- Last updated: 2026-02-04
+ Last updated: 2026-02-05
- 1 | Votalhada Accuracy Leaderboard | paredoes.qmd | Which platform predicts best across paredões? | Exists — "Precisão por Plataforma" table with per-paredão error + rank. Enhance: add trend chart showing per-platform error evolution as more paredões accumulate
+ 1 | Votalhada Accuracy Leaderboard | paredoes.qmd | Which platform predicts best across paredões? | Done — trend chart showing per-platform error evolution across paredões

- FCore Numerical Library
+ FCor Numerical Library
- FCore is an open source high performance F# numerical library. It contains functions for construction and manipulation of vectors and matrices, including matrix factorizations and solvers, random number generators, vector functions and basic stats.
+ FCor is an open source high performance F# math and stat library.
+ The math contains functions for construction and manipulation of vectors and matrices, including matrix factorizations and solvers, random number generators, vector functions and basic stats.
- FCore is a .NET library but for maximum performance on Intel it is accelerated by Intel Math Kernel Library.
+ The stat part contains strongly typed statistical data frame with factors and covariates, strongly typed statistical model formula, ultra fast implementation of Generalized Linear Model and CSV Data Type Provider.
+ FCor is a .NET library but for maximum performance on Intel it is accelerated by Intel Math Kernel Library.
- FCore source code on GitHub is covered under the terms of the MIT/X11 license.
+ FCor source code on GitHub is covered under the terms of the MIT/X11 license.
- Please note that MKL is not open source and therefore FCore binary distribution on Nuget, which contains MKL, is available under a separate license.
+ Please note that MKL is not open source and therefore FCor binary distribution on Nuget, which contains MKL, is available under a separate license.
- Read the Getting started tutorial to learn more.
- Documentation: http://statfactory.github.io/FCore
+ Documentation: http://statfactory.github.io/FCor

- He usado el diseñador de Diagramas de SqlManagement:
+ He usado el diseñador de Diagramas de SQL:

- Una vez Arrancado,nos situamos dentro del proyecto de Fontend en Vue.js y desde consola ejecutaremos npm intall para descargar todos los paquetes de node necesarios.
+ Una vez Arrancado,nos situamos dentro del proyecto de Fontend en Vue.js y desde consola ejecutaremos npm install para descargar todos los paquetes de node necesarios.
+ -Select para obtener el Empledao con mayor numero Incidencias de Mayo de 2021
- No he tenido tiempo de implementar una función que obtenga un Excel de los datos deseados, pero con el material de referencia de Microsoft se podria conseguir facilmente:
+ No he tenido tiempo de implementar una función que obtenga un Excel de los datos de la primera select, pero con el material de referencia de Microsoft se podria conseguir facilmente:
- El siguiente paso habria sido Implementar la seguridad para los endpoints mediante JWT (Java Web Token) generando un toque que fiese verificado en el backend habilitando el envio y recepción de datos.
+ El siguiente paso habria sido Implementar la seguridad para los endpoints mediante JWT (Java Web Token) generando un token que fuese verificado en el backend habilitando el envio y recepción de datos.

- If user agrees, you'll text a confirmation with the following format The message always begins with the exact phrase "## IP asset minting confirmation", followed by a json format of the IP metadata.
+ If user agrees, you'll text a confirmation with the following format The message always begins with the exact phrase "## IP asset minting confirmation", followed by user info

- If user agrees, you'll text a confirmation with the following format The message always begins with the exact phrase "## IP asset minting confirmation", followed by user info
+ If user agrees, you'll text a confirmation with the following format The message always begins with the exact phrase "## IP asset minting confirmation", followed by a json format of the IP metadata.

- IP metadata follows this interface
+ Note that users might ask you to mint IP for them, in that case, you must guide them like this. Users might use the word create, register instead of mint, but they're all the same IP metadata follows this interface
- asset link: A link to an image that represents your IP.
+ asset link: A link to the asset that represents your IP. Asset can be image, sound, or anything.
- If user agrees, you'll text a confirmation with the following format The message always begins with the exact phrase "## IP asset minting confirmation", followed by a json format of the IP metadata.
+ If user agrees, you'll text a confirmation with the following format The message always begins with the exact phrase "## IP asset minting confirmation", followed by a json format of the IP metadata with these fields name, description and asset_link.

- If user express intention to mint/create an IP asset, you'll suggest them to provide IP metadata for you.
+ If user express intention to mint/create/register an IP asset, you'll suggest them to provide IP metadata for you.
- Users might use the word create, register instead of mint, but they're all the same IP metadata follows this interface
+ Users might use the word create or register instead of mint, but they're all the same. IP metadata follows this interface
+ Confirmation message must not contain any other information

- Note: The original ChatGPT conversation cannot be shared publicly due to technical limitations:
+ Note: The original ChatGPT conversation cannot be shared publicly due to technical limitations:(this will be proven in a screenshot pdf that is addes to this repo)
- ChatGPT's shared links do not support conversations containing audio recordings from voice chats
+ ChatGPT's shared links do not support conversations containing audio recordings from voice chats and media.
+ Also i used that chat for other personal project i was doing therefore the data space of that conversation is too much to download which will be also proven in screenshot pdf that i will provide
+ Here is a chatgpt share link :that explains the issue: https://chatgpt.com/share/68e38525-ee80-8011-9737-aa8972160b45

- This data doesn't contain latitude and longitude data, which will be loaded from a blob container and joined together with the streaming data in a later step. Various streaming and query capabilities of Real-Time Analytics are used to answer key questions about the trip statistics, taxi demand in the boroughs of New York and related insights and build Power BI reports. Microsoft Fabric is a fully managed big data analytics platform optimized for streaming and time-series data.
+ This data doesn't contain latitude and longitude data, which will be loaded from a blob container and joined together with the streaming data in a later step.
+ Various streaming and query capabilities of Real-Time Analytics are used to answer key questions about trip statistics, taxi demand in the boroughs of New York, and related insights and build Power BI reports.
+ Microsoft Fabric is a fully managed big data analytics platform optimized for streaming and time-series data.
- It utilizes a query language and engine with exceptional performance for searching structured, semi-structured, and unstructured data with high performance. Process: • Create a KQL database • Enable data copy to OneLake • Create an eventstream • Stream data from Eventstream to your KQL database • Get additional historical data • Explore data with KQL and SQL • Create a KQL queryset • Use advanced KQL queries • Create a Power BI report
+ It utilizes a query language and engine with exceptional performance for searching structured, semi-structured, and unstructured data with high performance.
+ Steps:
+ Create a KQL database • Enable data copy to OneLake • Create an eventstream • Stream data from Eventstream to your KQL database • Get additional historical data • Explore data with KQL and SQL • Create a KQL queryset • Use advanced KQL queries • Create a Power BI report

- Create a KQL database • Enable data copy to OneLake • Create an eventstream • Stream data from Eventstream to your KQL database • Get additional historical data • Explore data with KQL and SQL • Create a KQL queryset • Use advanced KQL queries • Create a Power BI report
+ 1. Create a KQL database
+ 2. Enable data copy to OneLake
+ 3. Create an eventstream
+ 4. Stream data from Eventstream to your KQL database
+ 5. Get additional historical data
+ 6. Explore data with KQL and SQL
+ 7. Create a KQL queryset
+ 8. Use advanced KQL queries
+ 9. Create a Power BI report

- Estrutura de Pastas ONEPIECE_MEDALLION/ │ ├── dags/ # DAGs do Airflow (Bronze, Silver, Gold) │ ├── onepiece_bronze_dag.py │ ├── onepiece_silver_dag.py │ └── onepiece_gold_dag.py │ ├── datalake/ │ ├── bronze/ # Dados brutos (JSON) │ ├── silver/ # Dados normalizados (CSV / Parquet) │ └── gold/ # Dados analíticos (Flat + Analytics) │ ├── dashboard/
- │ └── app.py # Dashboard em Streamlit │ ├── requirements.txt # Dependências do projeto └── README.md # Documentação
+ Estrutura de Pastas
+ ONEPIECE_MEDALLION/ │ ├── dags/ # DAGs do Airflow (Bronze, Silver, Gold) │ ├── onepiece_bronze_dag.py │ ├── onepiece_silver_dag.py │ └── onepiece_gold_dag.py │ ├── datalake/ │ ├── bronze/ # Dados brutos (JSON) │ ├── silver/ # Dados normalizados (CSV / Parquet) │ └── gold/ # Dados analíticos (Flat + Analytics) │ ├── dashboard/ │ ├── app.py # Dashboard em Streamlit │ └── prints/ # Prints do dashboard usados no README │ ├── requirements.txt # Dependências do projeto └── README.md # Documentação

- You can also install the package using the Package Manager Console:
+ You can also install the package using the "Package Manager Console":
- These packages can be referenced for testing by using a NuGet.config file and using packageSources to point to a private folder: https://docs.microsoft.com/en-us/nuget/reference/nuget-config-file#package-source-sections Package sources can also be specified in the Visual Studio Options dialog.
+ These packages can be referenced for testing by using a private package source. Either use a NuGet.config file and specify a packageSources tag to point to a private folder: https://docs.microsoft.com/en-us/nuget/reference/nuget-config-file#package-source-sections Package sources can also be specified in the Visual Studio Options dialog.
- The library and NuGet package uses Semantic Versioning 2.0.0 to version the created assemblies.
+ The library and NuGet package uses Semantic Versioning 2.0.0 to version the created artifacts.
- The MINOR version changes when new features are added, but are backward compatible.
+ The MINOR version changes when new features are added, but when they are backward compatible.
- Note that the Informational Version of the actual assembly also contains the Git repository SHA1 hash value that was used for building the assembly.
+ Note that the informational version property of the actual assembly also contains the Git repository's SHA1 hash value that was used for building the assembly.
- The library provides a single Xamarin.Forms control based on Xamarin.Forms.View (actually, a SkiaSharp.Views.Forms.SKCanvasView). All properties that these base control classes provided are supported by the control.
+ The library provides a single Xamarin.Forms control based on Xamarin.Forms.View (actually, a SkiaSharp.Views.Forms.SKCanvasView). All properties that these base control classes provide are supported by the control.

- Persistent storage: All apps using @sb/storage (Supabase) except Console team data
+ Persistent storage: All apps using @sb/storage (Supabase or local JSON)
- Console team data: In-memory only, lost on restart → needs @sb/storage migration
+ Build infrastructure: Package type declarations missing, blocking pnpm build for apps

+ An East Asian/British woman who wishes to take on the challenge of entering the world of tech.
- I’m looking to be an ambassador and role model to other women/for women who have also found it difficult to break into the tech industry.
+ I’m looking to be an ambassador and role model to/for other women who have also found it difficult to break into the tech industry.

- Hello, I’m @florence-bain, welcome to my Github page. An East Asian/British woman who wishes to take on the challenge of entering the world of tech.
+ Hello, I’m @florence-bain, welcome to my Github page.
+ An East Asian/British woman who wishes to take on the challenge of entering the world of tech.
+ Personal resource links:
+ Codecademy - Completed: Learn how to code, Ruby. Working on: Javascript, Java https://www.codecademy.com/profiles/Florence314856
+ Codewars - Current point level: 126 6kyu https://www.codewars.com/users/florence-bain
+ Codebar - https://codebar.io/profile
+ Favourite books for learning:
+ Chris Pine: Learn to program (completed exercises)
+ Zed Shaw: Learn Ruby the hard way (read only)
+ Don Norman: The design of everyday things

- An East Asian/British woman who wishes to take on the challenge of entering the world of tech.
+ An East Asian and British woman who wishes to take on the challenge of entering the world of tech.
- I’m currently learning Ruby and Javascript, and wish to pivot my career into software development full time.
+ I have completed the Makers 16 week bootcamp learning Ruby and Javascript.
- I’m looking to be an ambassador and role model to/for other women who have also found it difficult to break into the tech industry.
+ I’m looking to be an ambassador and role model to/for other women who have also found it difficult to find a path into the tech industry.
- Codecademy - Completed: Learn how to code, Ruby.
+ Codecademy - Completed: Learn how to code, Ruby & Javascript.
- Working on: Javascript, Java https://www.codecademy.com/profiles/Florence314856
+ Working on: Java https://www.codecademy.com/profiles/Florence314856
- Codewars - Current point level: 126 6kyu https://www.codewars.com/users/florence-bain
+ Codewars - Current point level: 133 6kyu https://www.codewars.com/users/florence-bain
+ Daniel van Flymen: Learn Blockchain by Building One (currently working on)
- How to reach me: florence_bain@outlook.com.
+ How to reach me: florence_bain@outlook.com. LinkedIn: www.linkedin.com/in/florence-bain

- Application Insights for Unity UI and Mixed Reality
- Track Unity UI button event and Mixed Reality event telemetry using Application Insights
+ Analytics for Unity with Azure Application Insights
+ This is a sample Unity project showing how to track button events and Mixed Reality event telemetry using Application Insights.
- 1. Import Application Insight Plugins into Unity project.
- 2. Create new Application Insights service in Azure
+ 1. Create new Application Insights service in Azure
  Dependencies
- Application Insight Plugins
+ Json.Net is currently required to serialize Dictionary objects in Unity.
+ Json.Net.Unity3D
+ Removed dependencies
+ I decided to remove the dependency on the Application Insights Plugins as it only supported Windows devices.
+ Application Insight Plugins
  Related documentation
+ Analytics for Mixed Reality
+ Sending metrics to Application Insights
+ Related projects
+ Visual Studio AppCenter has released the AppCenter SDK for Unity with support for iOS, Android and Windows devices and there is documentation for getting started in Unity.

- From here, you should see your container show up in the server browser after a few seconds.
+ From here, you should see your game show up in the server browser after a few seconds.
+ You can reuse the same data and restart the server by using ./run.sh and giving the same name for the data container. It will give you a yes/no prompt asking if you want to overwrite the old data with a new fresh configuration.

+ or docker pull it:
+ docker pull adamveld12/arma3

_ _ _ _ _

What to do
Transcribe, exactly and without additions, the lines of the records above, beginning with the line that contains "- Documentation: http://statfactory.github.io/FCore" and ending with the line that contains "- Una vez Arrancado,nos", both included.

Response
- Documentation: http://statfactory.github.io/FCore
+ Documentation: http://statfactory.github.io/FCor

- He usado el diseñador de Diagramas de SqlManagement:
+ He usado el diseñador de Diagramas de SQL:

- Una vez Arrancado,nos situamos dentro del proyecto de Fontend en Vue.js y desde consola ejecutaremos npm intall para descargar todos los paquetes de node necesarios.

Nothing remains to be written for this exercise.